Pre-Registration
The practice of locking a model's tier thresholds, success criteria, and explicit failure conditions in writing before the test data is examined. The single highest-leverage defense against in-sample threshold-fitting.
Pre-registration in sports analytics means signing and dating a public document that specifies, before any test data has been touched: which tier thresholds will define the published claim, what counts as success at the end of the test window, and what counts as failure at intermediate checkpoints. Choosing the threshold or the success criterion after seeing the test data is in-sample fitting at the meta-level: the published tier becomes the bucket where the noise happened to align, not the bucket the model genuinely identified as high-confidence. Pre-registration is the only structural defense. The contract has to be public so that an institutional buyer, an academic citer, or a journalist can verify that the criteria were locked in advance. VAR's 2026-27 NFL forward test is the canonical implementation: signed, dated, append-only, lower bound bar pre-committed at 52.4%.
- Threshold-fitting is the most common failure mode in published sports analytics claims. A model that produces predictions across an edge range will, on any test season, have at least one bucket that beats baseline. Pre-registration is what separates the bucket the model identified from the bucket the test season happened to validate.
- Pre-registered failure conditions matter as much as pre-registered success conditions. The protocol requires explicit checkpoints (e.g. Week 4 yellow, Week 9 amber, Week 18 red) so that a failed forward test cannot be re-framed mid-season as 'still in calibration.'
- Institutional buyers and academic citers can tell the difference between a pre-registered claim and a post-hoc one. A team that will not point at a prior-version document locking the threshold before the test is signaling that the threshold is post-hoc.
- VAR's protocol requires pre-registration for every live-deployment tier. This was a direct response to having previously published tier thresholds that were chosen after seeing the season-end results.
Before any test data is examined, write a document specifying: (1) the model version and code path under test, (2) the tier thresholds to be evaluated, (3) the sample-size targets for the test window, (4) the success criterion (e.g. credible-interval lower bound above a defined break-even bar), (5) the explicit failure conditions at intermediate checkpoints. Sign and date the document. Publish it on a stable URL with an append-only changelog. Do not edit prior signed copy in place; substantive revisions land as new dated entries.
VAR's 2026-27 NFL pre-registration locks two tiers (PRIME spread |edge| ≥ 6 and PRIME_TOT |edge| ≥ 7), commits to publishing every pick before kickoff and every result within 24 hours, sets the season-end success bar at credible-interval lower bound ≥ 52.4%, and pre-commits three graded failure checkpoints (Week 4, Week 9, Week 18). The page is signed, dated, and append-only.

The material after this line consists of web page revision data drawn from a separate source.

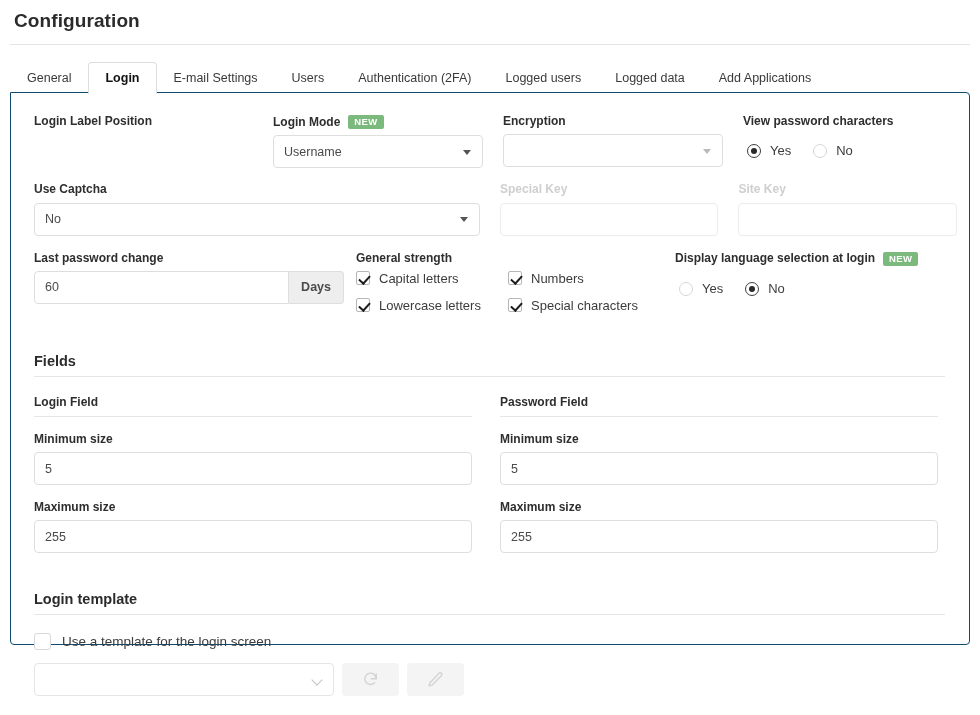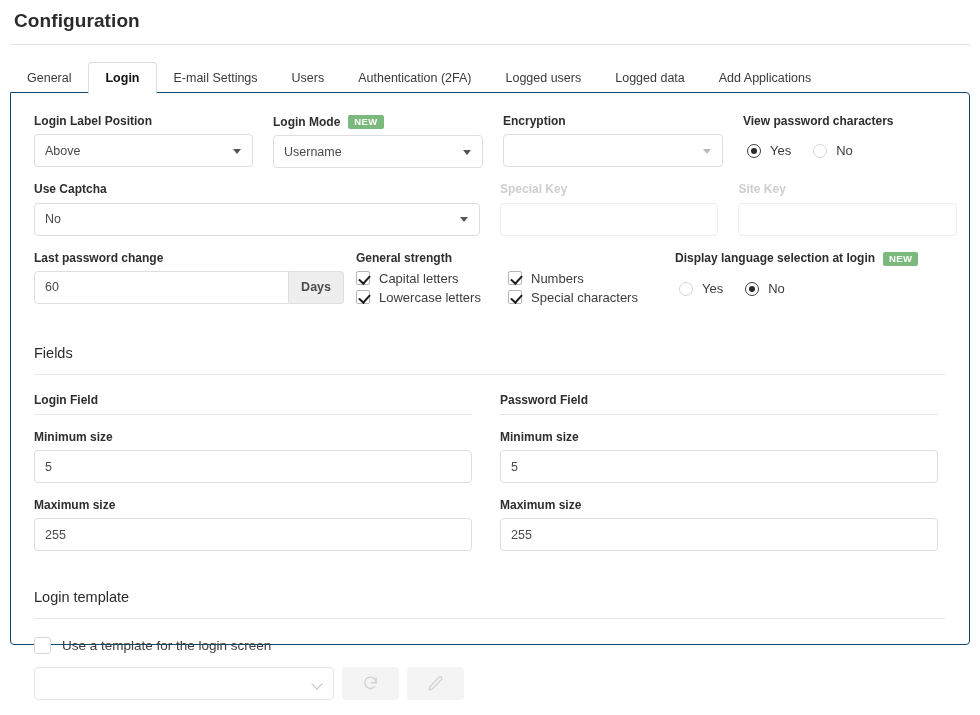--- a/index.html
+++ b/index.html
@@ -287,10 +287,6 @@
 
     <div class="c-loginlabel">
       <div class="lbl">Login Label Position</div>
-      <div class="ctrl select">
-        <span>Above</span>
-        <span class="caret"></span>
-      </div>
     </div>
 
     <div class="c-loginmode">

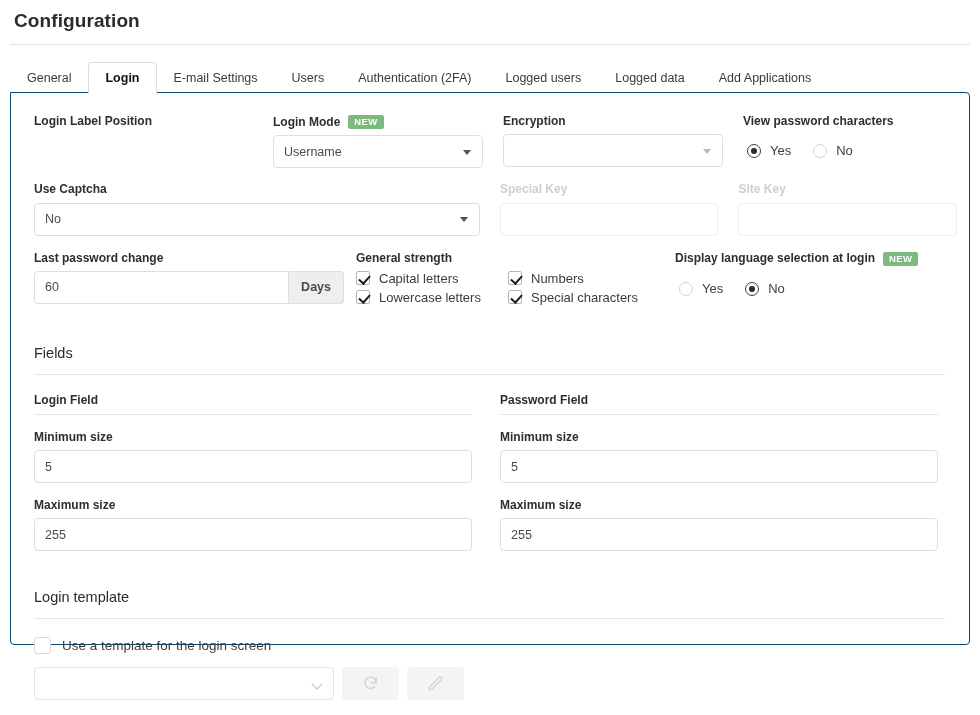--- a/index.html
+++ b/index.html
@@ -177,7 +177,7 @@
   .chk-grid {
     display: grid;
     grid-template-columns: 152px 152px;
-    row-gap: 4px;
+    row-gap: 12px;
   }
   .chk-item { display: flex; align-items: center; gap: 9px; cursor: pointer; }
   .chk {

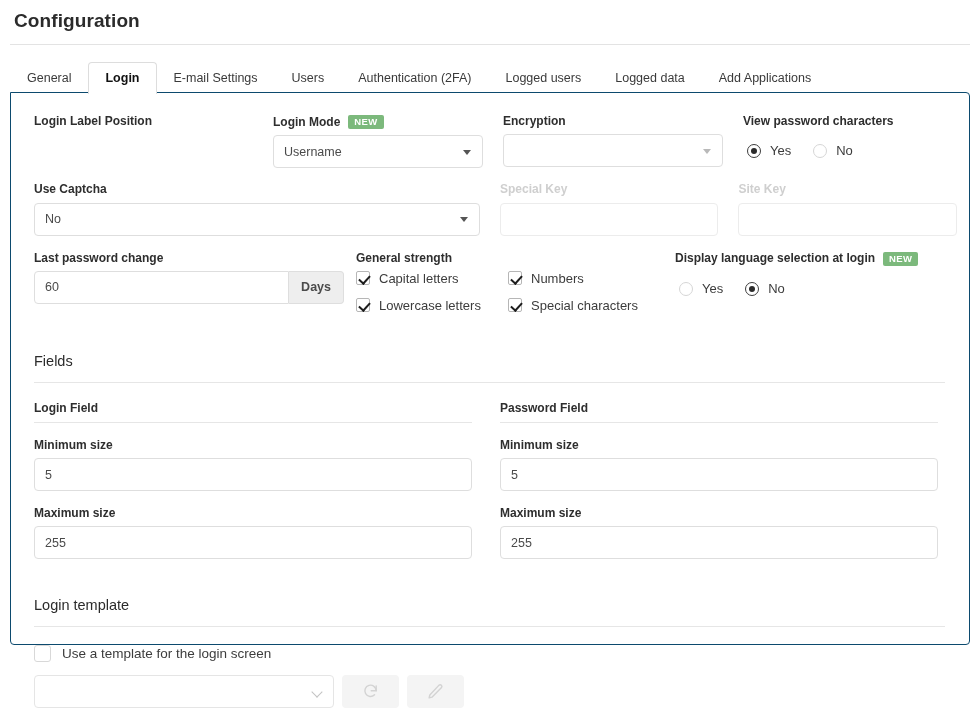--- a/index.html
+++ b/index.html
@@ -204,9 +204,9 @@
   .section {
     margin: 0 12px 16px 11px;
     font-size: 14.5px;
-    font-weight: normal;
+    font-weight: bold;
     color: #2b2b2b;
-    padding-bottom: 13px;
+    padding-bottom: 7px;
     border-bottom: 1px solid #e6e6e6;
   }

- Pre-registering only the success criterion and not the failure conditions. Without explicit failure checkpoints, a mid-season miss can be re-framed as 'still on track' indefinitely.
- Pre-registering without making the document publicly verifiable. A private pre-registration that cannot be checked by readers is a private commitment, not a public one.
- Editing prior signed copy in place after seeing results. The discipline that makes pre-registration credible is append-only: revisions land as new dated entries; prior copy stays readable.
- Pre-registering one tier and operating five. If a model runs multiple production tiers, the pre-registration has to either cover all of them or explicitly scope to the ones under public test, with the others disclosed as internal-only.
What's the difference between pre-registration and a backtest?
A backtest measures performance on historical data the model didn't train on. A pre-registration is a forward commitment about what will be measured on data that doesn't exist yet. Both are part of the validation chain: the backtest produces the figures the pre-registration cites; the pre-registration commits to grading future data against those figures.
Can a pre-registration be revised mid-test?
Substantive revisions land as new dated entries in the append-only changelog. Prior text is never overwritten. The signing date at the top of the document reflects the current active version; the history is part of the audit trail. Revisions that change the success criterion mid-test are themselves a signal worth surfacing in postmortems.
Why is the public, signed-and-dated property necessary?
Internal pre-registration with no public artifact is unverifiable by readers. The institutional credibility of pre-registration comes from third parties being able to confirm, in writing, that the criteria were locked before the test. Without that confirmation, the pre-registration is just a private claim that the team did it right.